Task statement>
When the line containing "-> [398,229,417,240] [245,246,378,258]" is reached, begin reproducing lines exactly and continue through the last line of the records below.

Data extracts>
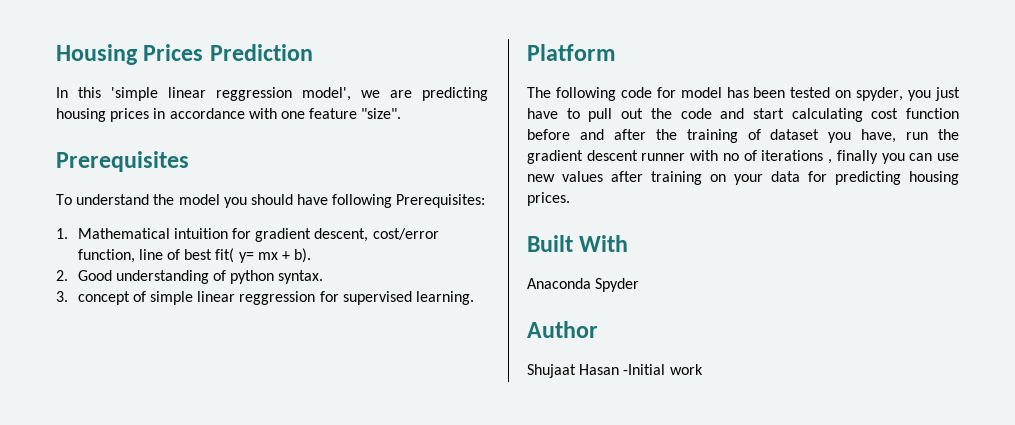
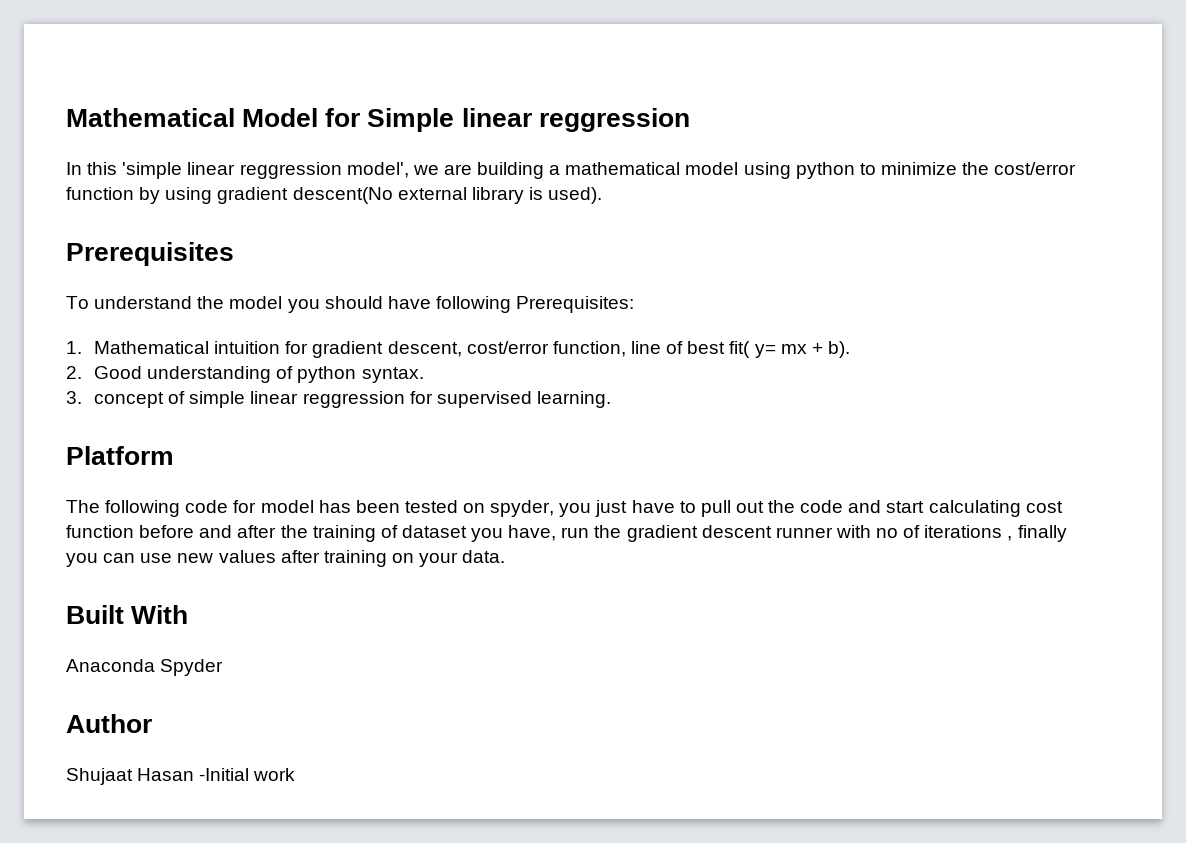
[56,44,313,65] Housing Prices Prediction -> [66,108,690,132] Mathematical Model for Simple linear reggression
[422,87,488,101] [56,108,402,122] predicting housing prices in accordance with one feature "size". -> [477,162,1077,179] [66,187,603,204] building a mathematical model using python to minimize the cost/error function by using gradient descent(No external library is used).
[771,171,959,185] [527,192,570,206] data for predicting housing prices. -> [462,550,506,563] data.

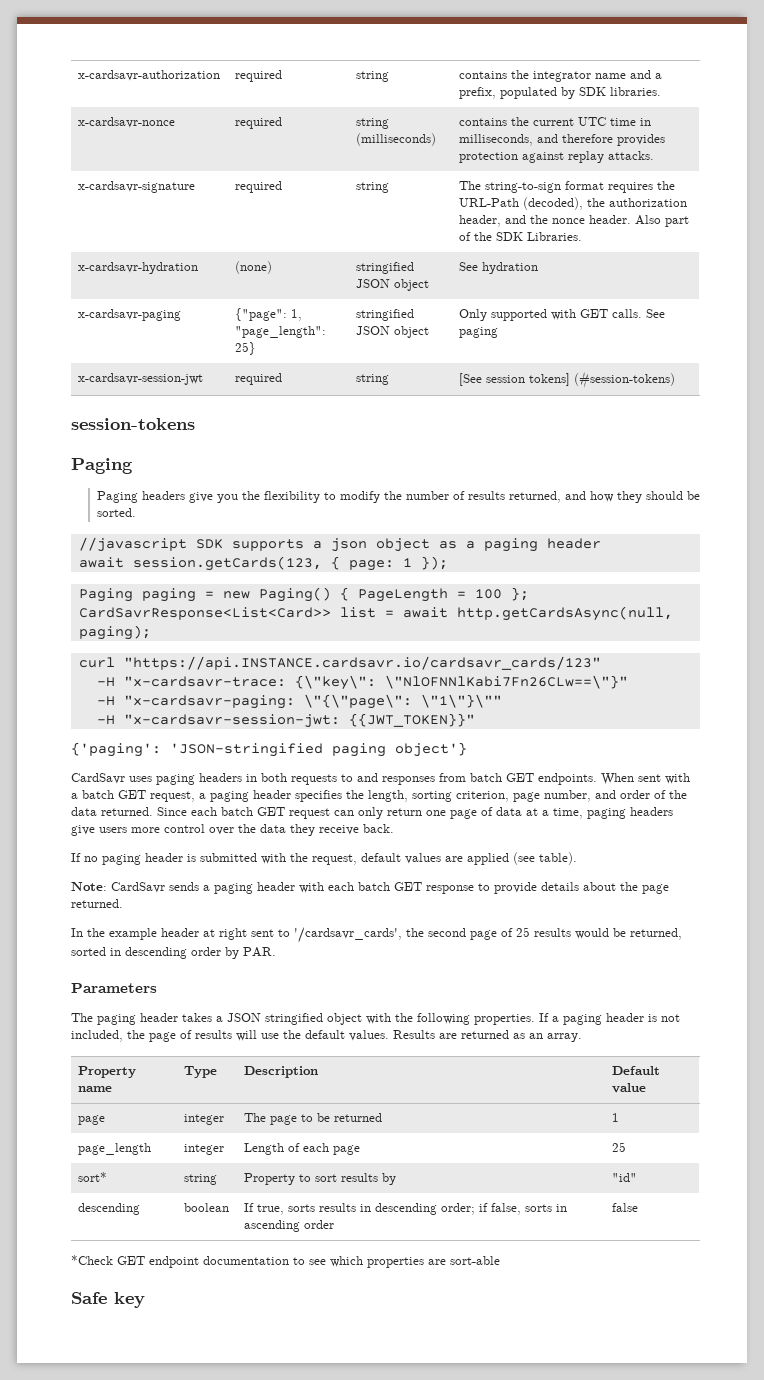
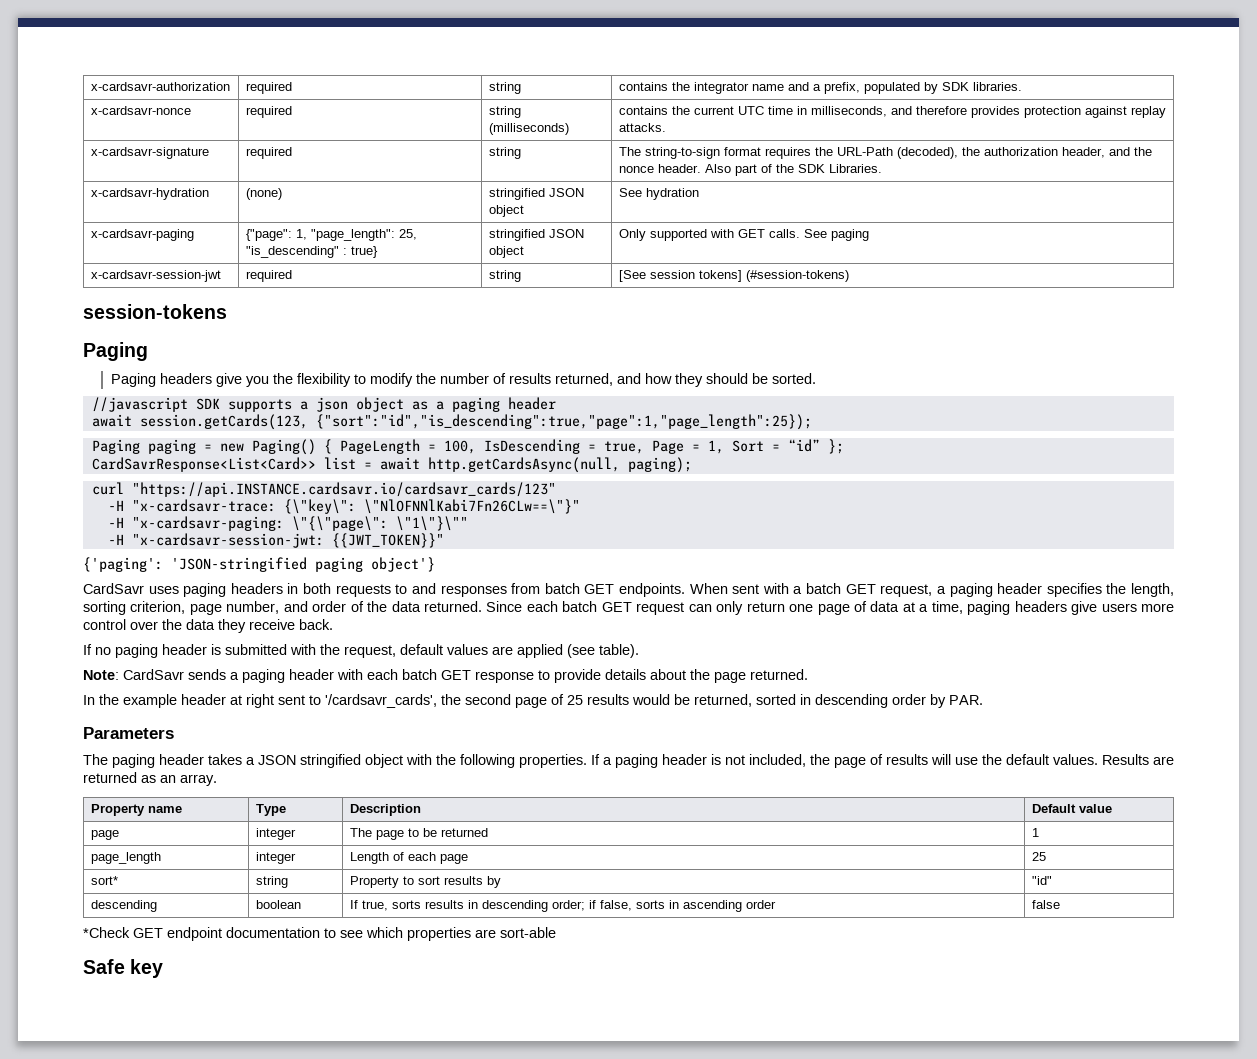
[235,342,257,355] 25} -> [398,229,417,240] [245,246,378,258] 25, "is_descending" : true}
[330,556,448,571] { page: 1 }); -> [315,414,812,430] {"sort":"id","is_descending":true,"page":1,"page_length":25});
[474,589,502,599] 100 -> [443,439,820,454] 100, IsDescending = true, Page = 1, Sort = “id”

Worked solution>
[235,342,257,355] 25} -> [398,229,417,240] [245,246,378,258] 25, "is_descending" : true}
[330,556,448,571] { page: 1 }); -> [315,414,812,430] {"sort":"id","is_descending":true,"page":1,"page_length":25});
[474,589,502,599] 100 -> [443,439,820,454] 100, IsDescending = true, Page = 1, Sort = “id”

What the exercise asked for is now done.